• _Problem statement_: All lines below starting at the one that holds "Sum | 2016: -158,163,845.52" and ending at the one that holds "Margine operativo lordo" should be printed exactly, ends included. Pictures should not be printed, nor anything else.

(Revision comparison data)
-*-

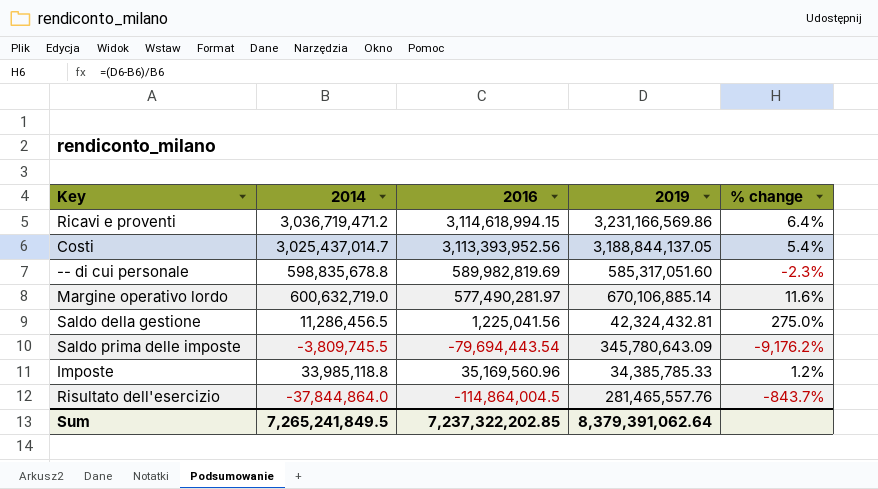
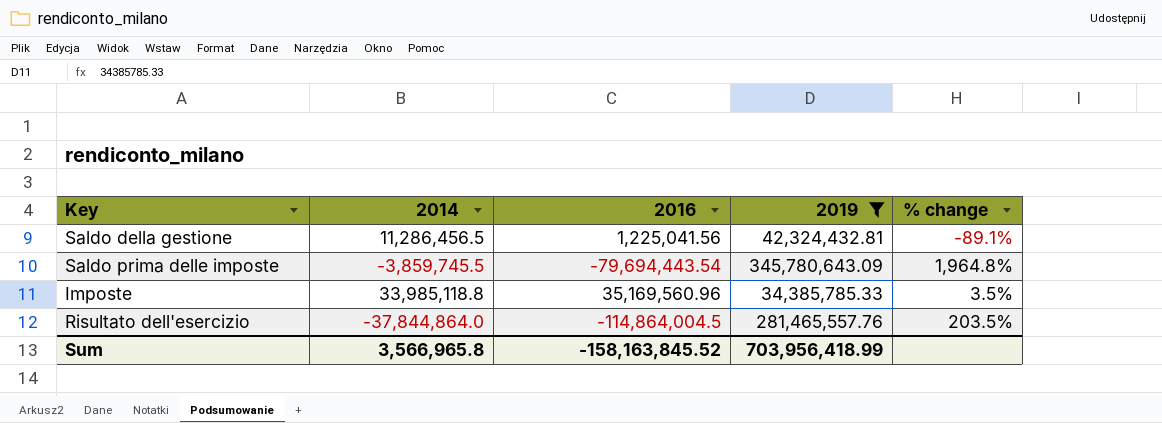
filter: none -> 2019 <= 345,780,643.09
column % change | formula: ([2019] - [2014]) / [2014] -> ([2016] - [2014]) / [2014]
Saldo prima delle imposte | 2014: -3,809,745.5 -> -3,859,745.5
Sum | 2014: 7,265,241,849.5 -> 3,566,965.8
Sum | 2016: 7,237,322,202.85 -> -158,163,845.52
Sum | 2019: 8,379,391,062.64 -> 703,956,418.99

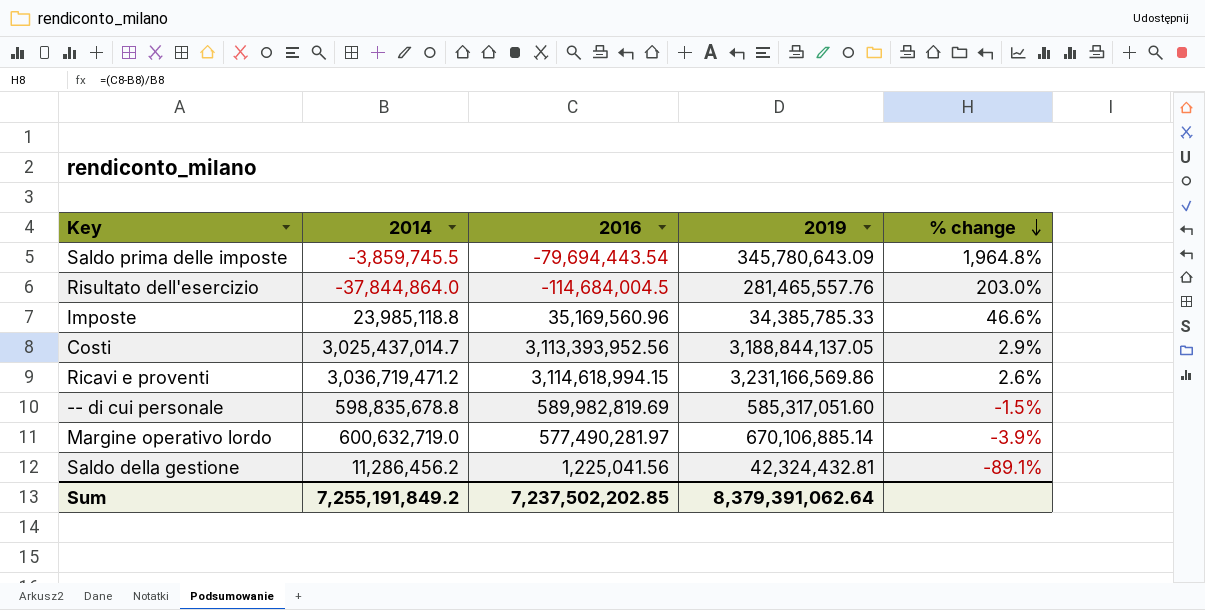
filter: 2019 <= 345,780,643.09 -> none
row order: none -> % change descending
Risultato dell'esercizio | 2016: -114,864,004.5 -> -114,684,004.5
Risultato dell'esercizio | % change: 203.5% -> 203.0%
Imposte | 2014: 33,985,118.8 -> 23,985,118.8
Imposte | % change: 3.5% -> 46.6%
Saldo della gestione | 2014: 11,286,456.5 -> 11,286,456.2
Sum | 2014: 3,566,965.8 -> 7,255,191,849.2
Sum | 2016: -158,163,845.52 -> 7,237,502,202.85
Sum | 2019: 703,956,418.99 -> 8,379,391,062.64

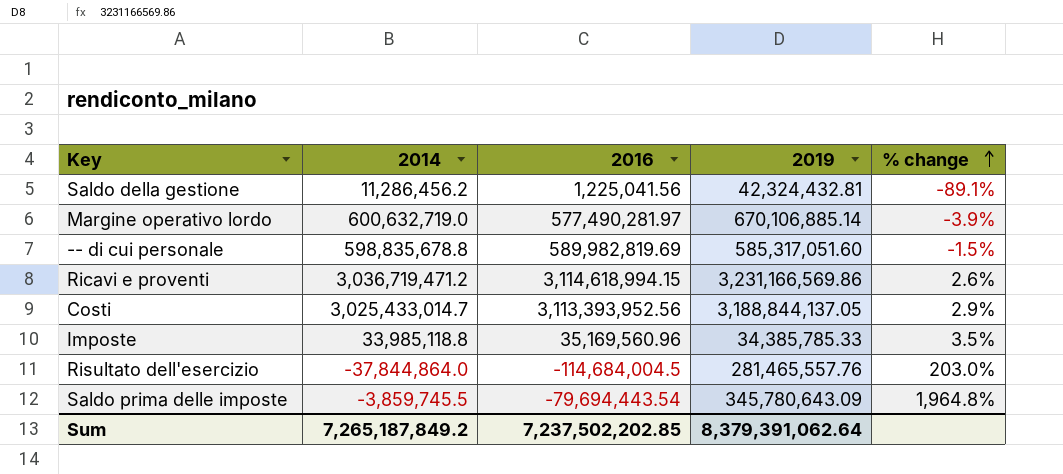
row order: % change descending -> % change ascending
Costi | 2014: 3,025,437,014.7 -> 3,025,433,014.7
Imposte | 2014: 23,985,118.8 -> 33,985,118.8
Imposte | % change: 46.6% -> 3.5%
Sum | 2014: 7,255,191,849.2 -> 7,265,187,849.2

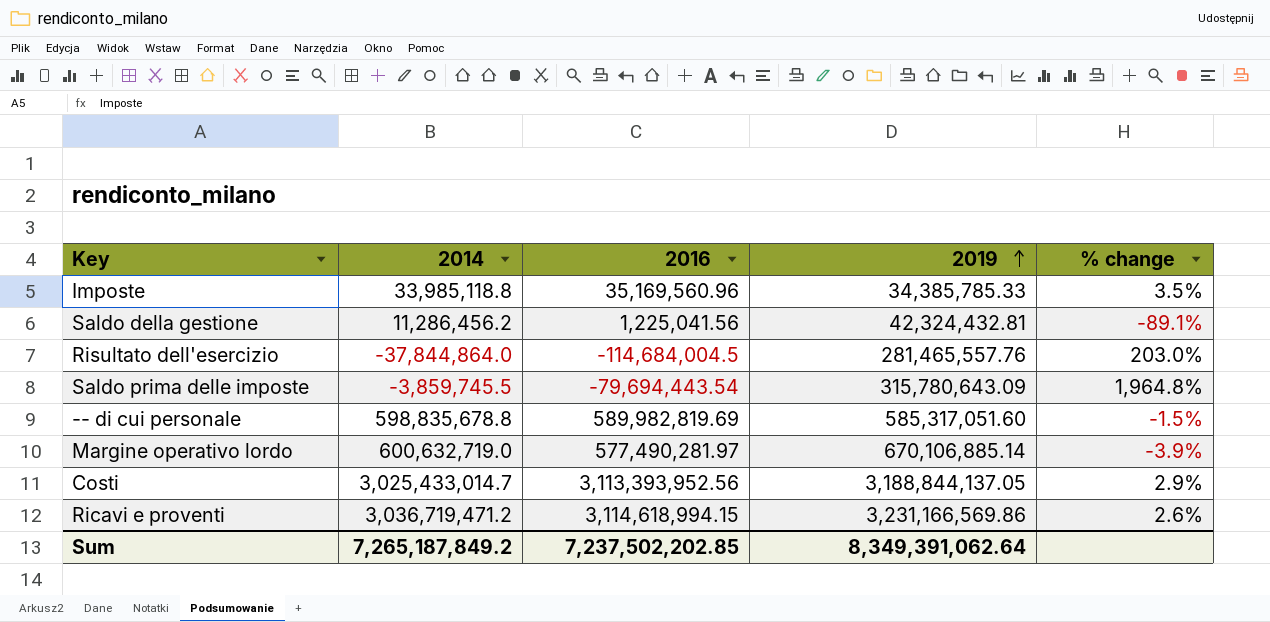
row order: % change ascending -> 2019 ascending
Saldo prima delle imposte | 2019: 345,780,643.09 -> 315,780,643.09
Sum | 2019: 8,379,391,062.64 -> 8,349,391,062.64

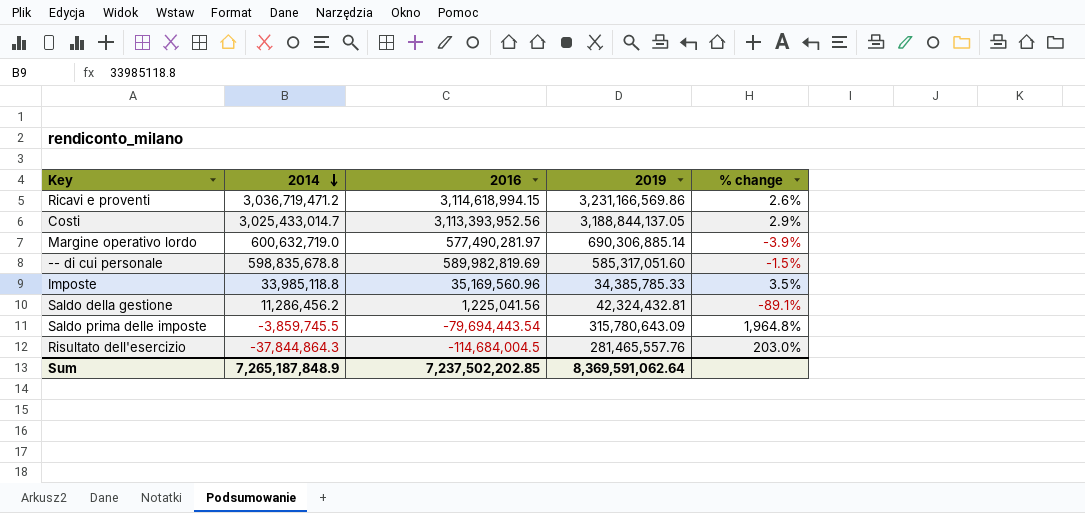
row order: 2019 ascending -> 2014 descending
Margine operativo lordo | 2019: 670,106,885.14 -> 690,306,885.14
Risultato dell'esercizio | 2014: -37,844,864.0 -> -37,844,864.3
Sum | 2014: 7,265,187,849.2 -> 7,265,187,848.9
Sum | 2019: 8,349,391,062.64 -> 8,369,591,062.64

-*-

• _Problem solution_:
Sum | 2016: -158,163,845.52 -> 7,237,502,202.85
Sum | 2019: 703,956,418.99 -> 8,379,391,062.64

row order: % change descending -> % change ascending
Costi | 2014: 3,025,437,014.7 -> 3,025,433,014.7
Imposte | 2014: 23,985,118.8 -> 33,985,118.8
Imposte | % change: 46.6% -> 3.5%
Sum | 2014: 7,255,191,849.2 -> 7,265,187,849.2

row order: % change ascending -> 2019 ascending
Saldo prima delle imposte | 2019: 345,780,643.09 -> 315,780,643.09
Sum | 2019: 8,379,391,062.64 -> 8,349,391,062.64

row order: 2019 ascending -> 2014 descending
Margine operativo lordo | 2019: 670,106,885.14 -> 690,306,885.14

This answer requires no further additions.